▶ _Exercise aim_: From the line containing "none -> <div>Jean-Pierre" down to the line containing "text-decoration: underline ->", copy out the entries below exactly, both lines included, and nothing else; pictures do not belong in the copy.

▶ _Data records_:
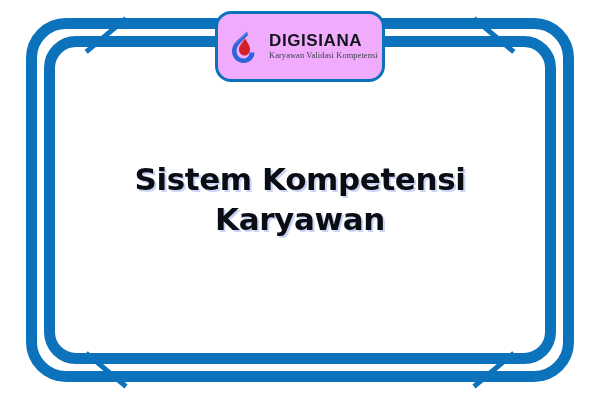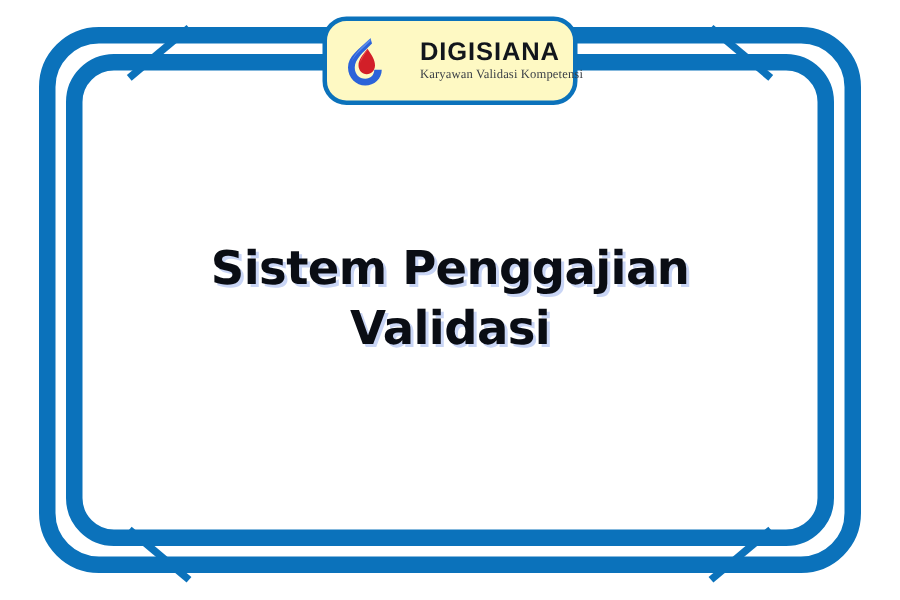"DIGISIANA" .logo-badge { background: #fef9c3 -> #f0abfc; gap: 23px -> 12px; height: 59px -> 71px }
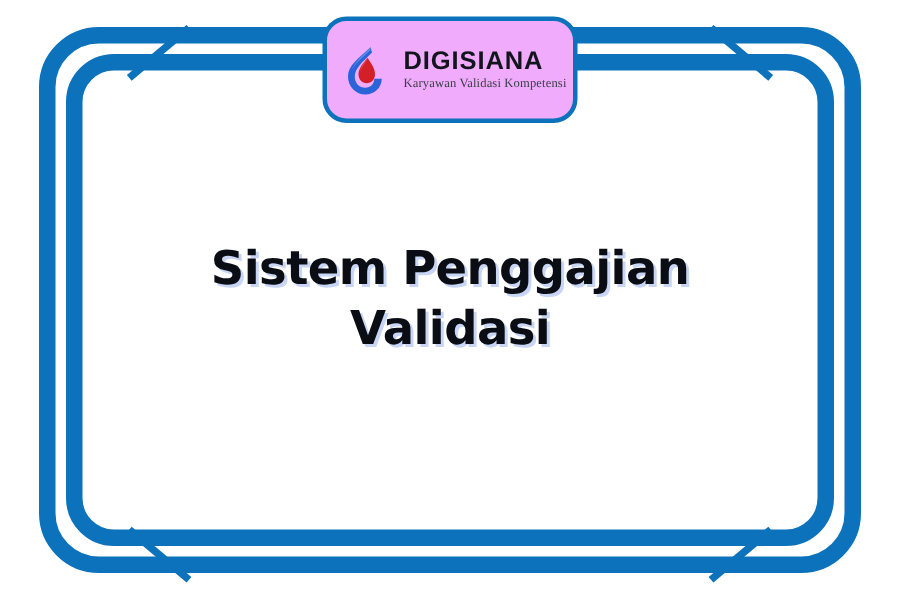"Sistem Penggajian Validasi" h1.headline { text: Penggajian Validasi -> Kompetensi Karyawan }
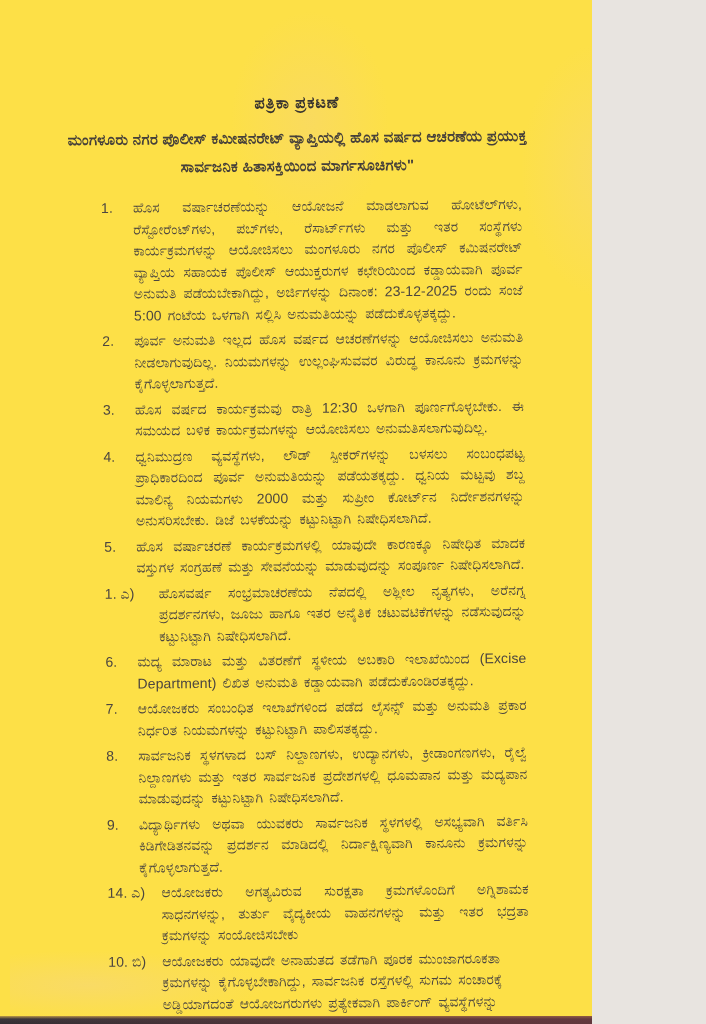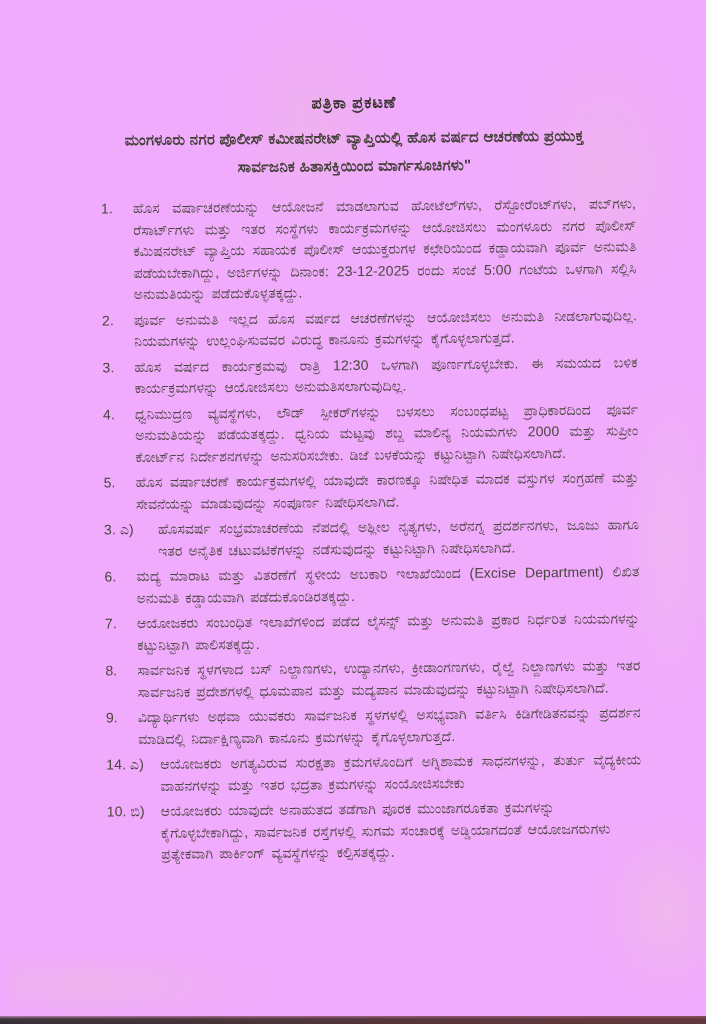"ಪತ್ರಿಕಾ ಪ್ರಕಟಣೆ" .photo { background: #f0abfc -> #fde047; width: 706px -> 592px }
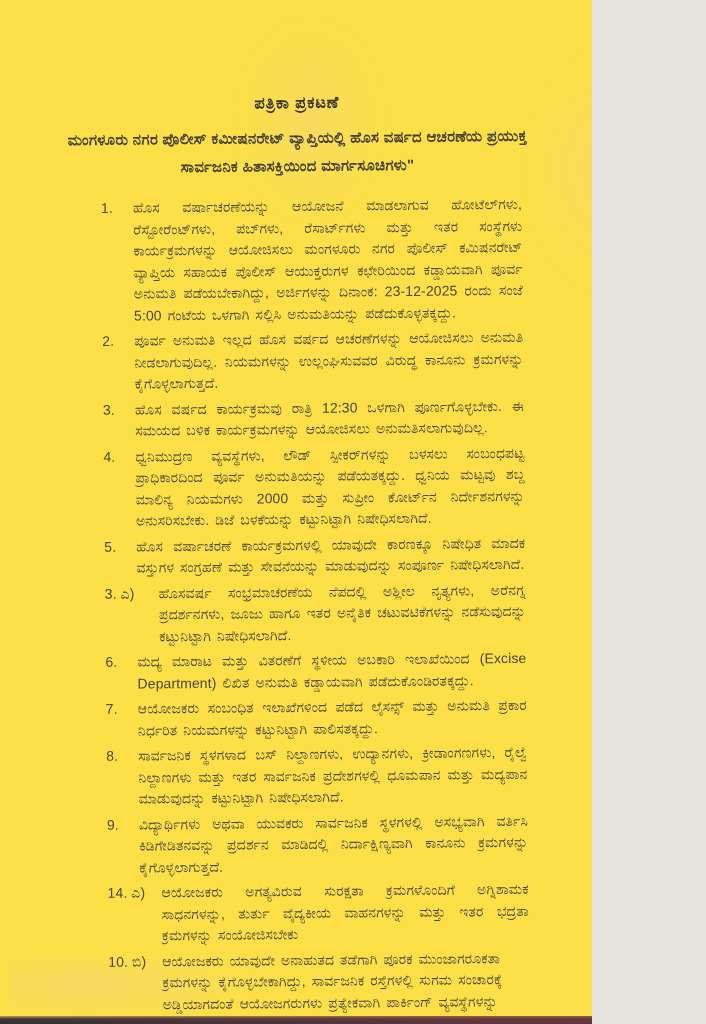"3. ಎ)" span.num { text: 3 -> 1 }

==

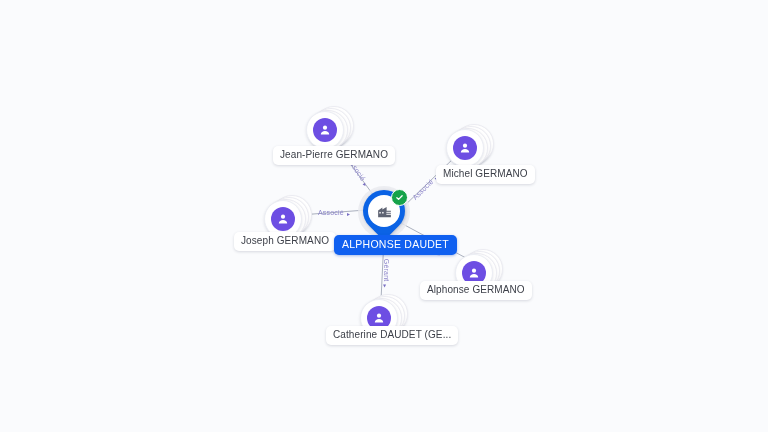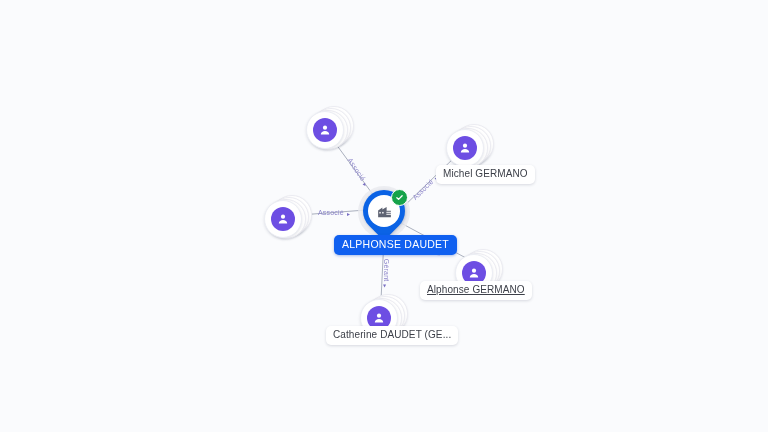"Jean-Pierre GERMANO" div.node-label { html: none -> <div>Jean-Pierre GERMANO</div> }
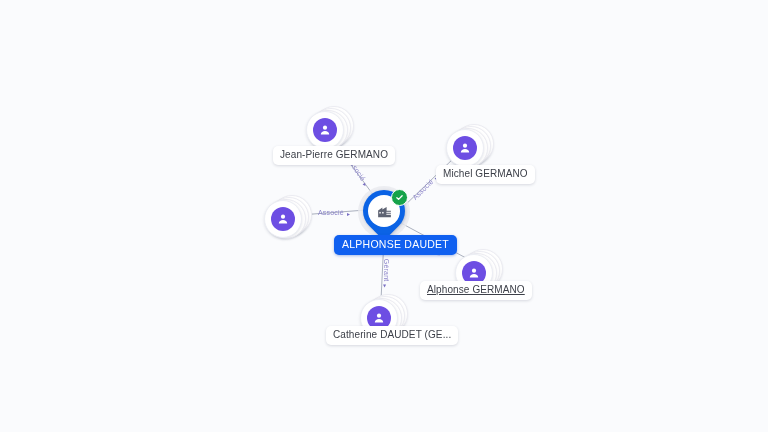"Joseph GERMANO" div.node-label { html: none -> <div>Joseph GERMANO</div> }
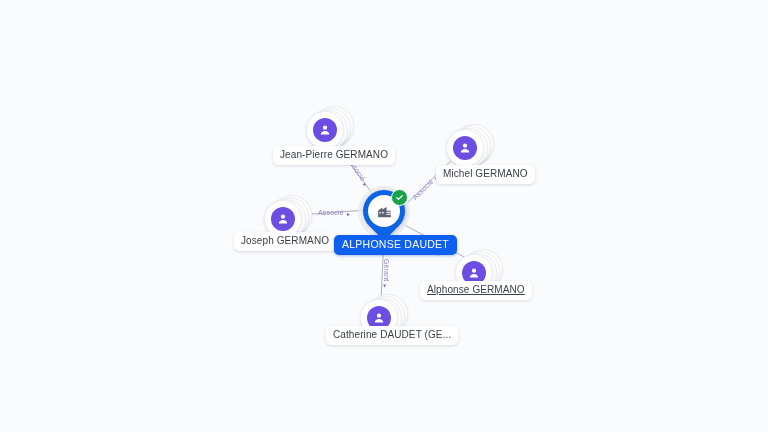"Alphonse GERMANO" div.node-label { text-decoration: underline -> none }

▶ _Response_:
"Jean-Pierre GERMANO" div.node-label { html: none -> <div>Jean-Pierre GERMANO</div> }
"Joseph GERMANO" div.node-label { html: none -> <div>Joseph GERMANO</div> }
"Alphonse GERMANO" div.node-label { text-decoration: underline -> none }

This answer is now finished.